Senin, 14 Desember 2015

Tak Pernah Dibiarkan Sendiri


“Lebih baik kau pulang saja, lalu simpan baik-baik mimpi itu di laci kesayanganmu. Aku sedang tak minat berdebat, berdebat saja kau dengan dirimu sendiri. Sampai kau kian tersadar bahwa waktu terus meninggalkanmu tanpa menggubris rengekanmu.” Begitu kata bayangan saya ketika saya meringkuk di pojokan kamar malam itu.
“Ok, fine. Jadi sudah bosan berdebat dengan saya?”
“Bukan bosan, tapi percuma saja. Percuma jika ujung-ujungnya kau tak kunjung melangkah. Percuma berbusa-busa membuatmu sadar tapi kau selalu lebih pandai membuat dirimu sendiri kembali gusar. Kau tidak terlalu butuh pengertian, kau butuh untuk terus mengenali kenyataan.”
“Katanya tak mau debat, ini apa namanya coba?”
“Aku mau pergi saja.”
“Yakin mau pergi?” ledek saya. Saya paham ia hanya menggertak. Bagaimana mungkin bayangan bisa meninggalkan tuannya?
“Iya, aku pergi.”
Sekejap. Ia benar-benar pergi. Menghilang.
Sepanjang malam saya terus dihantui kegelisahan. Saya benar-benar merasa sendirian. Pagi hari ketika saya terbangun, bayangan saya sudah duduk di sebelah ranjang.
“Cie kangen ye, baru pergi semalam sudah balik saja.”
Ia tidak menjawab, matanya terus menatap saya seolah-olah tengah menunggu saya menunjukkan rasa bersalah. Saya sangat merasa bersalah, tapi saya terlalu egois untuk menunjukkan. Gengsi.

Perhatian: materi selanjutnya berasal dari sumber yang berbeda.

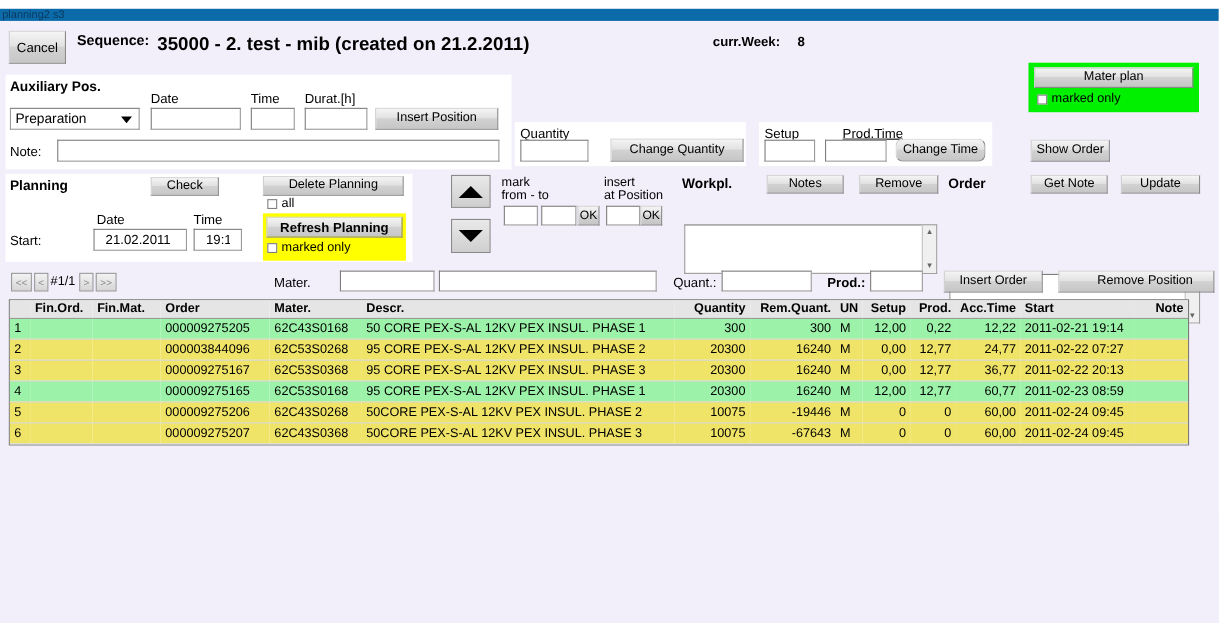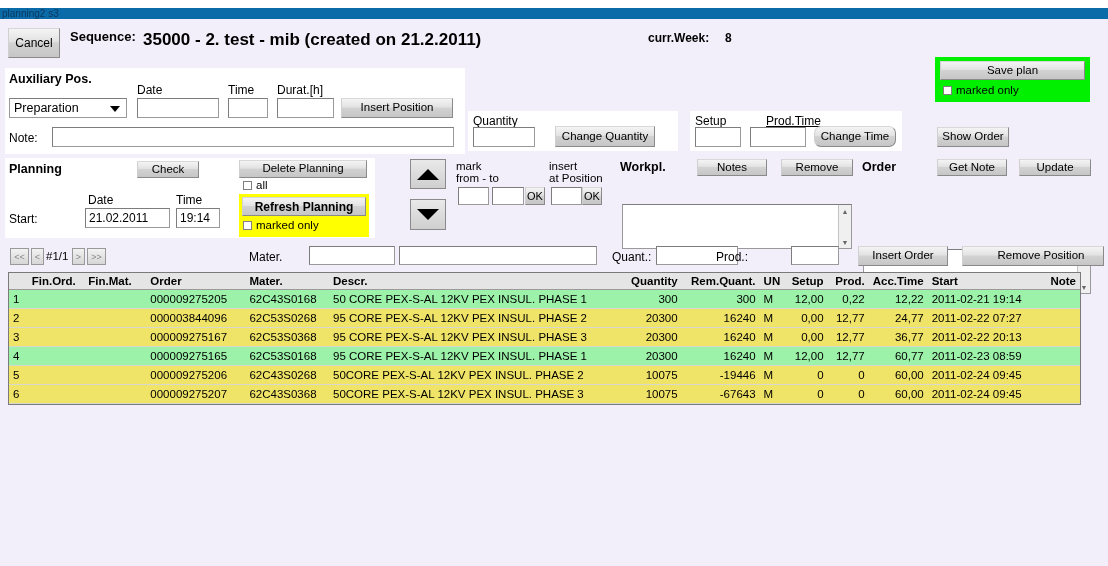--- a/index.html
+++ b/index.html
@@ -188,7 +188,7 @@
   <div class="lbl b abs" style="left:725px; top:24px;">8</div>
 
   <div class="abs hl-green" style="left:935px; top:49px; width:155px; height:45px;">
-    <div class="btn" style="position:absolute; left:5px; top:4px; width:145px; height:19px;">Save plan</div>
+    <div class="btn" style="position:absolute; left:5px; top:4px; width:145px; height:19px;">Mater plan</div>
     <div style="position:absolute; left:8px; top:28px; display:flex; align-items:center; gap:4px;">
       <span class="cbox"></span>
       <span class="lbl" style="font-size:11.5px;">marked only</span>

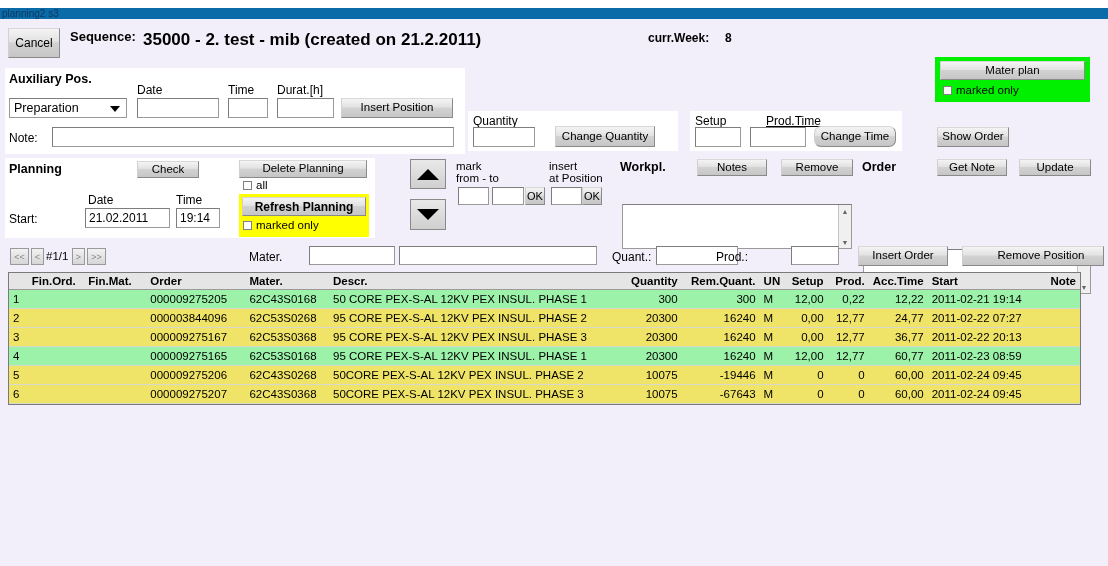--- a/index.html
+++ b/index.html
@@ -220,7 +220,7 @@
   <div class="panel abs" style="left:468px; top:103px; width:210px; height:40px;"></div>
   <div class="lbl abs" style="left:473px; top:107px;">Quantity</div>
   <input class="txt abs" style="left: 473px; top: 119px; width: 62px; height: 20px;" value="">
-  <div class="btn abs" style="left:555px; top:118px; width:100px; height:21px;">Change Quantity</div>
+  <div class="btn abs" style="left:555px; top:118px; width:121px; height:21px;">Change Quantity</div>
 
   <div class="panel abs" style="left:690px; top:103px; width:212px; height:40px;"></div>
   <div class="lbl abs" style="left:695px; top:107px;">Setup</div>

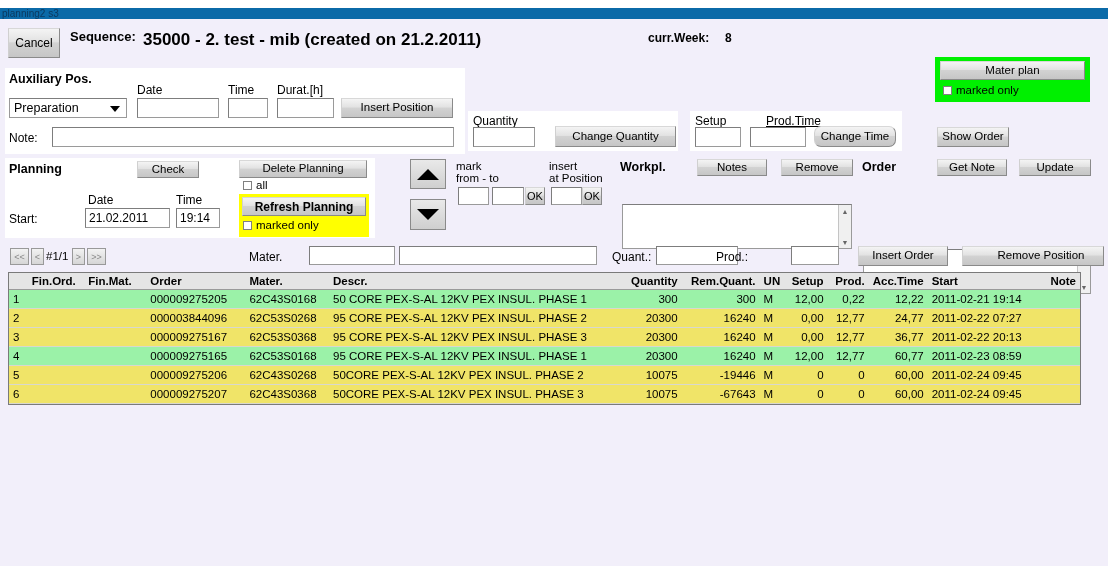--- a/index.html
+++ b/index.html
@@ -53,7 +53,7 @@
     border-left-color: #7d7d7d;
     font-family: "Liberation Sans", sans-serif;
     font-size: 12px;
-    padding: 0 3px;
+    padding: 0 10px;
     color: #000;
     line-height: 1;
   }

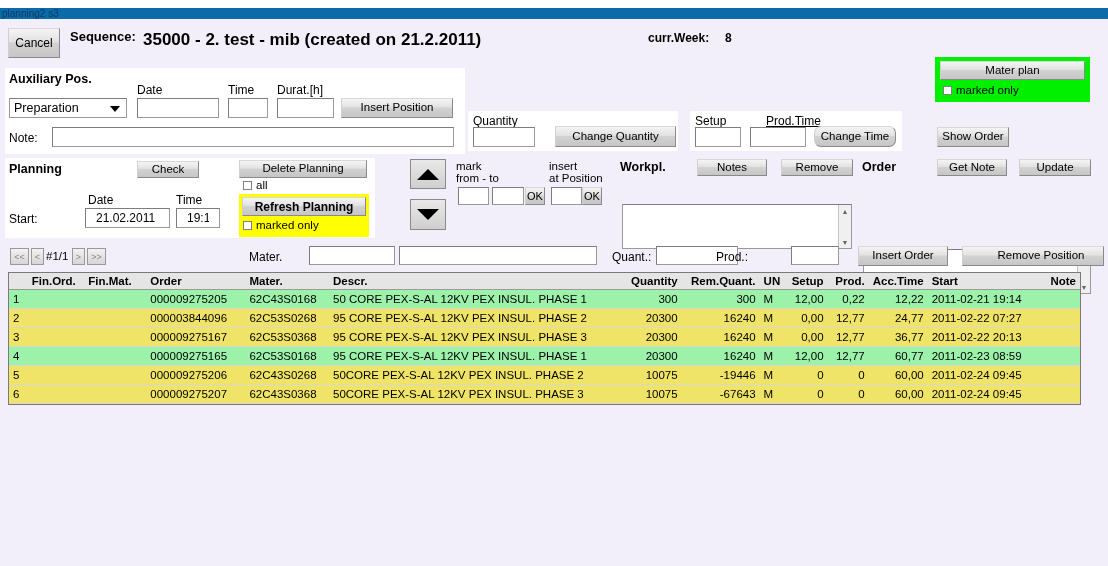--- a/index.html
+++ b/index.html
@@ -316,7 +316,7 @@
 
   <div class="lbl abs" style="left:612px; top:243px;">Quant.:</div>
   <input class="txt abs" style="left: 656px; top: 238px; width: 82px; height: 19px;" value="">
-  <div class="lbl abs" style="left:716px; top:243px;">Prod.:</div>
+  <div class="lbl abs" style="left:752px; top:243px;font-weight:bold;">Prod.:</div>
   <input class="txt abs" style="left: 791px; top: 238px; width: 48px; height: 19px;" value="">
 
   <div class="btn abs" style="left:858px; top:238px; width:90px; height:20px;">Insert Order</div>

“Sudah kewajibanku begini. Menemani kau sepanjang jalan, menemani kau melakukan apa pun yang kau lakukan sampai nanti akhirnya kau dikebumikan. Tapi sayang, kau tak pernah berpikir sejauh itu. Kau terlalu sering merasa seolah-olah kau benar-benar berjuang seorang diri. Tuhan mengirimku untukmu, menemani apa pun situasimu. Tapi sayang kau teramat jarang mengajakku berbincang. Kau selalu lebih suka mengutuki waktu ketika kau sedang tak ada kawan. Kau masih terlalu hobi menyengsarakan dirimu sendiri. Padahal Tuhan tak pernah benar-benar membiarkan siapapun sendirian. Termasuk kau.”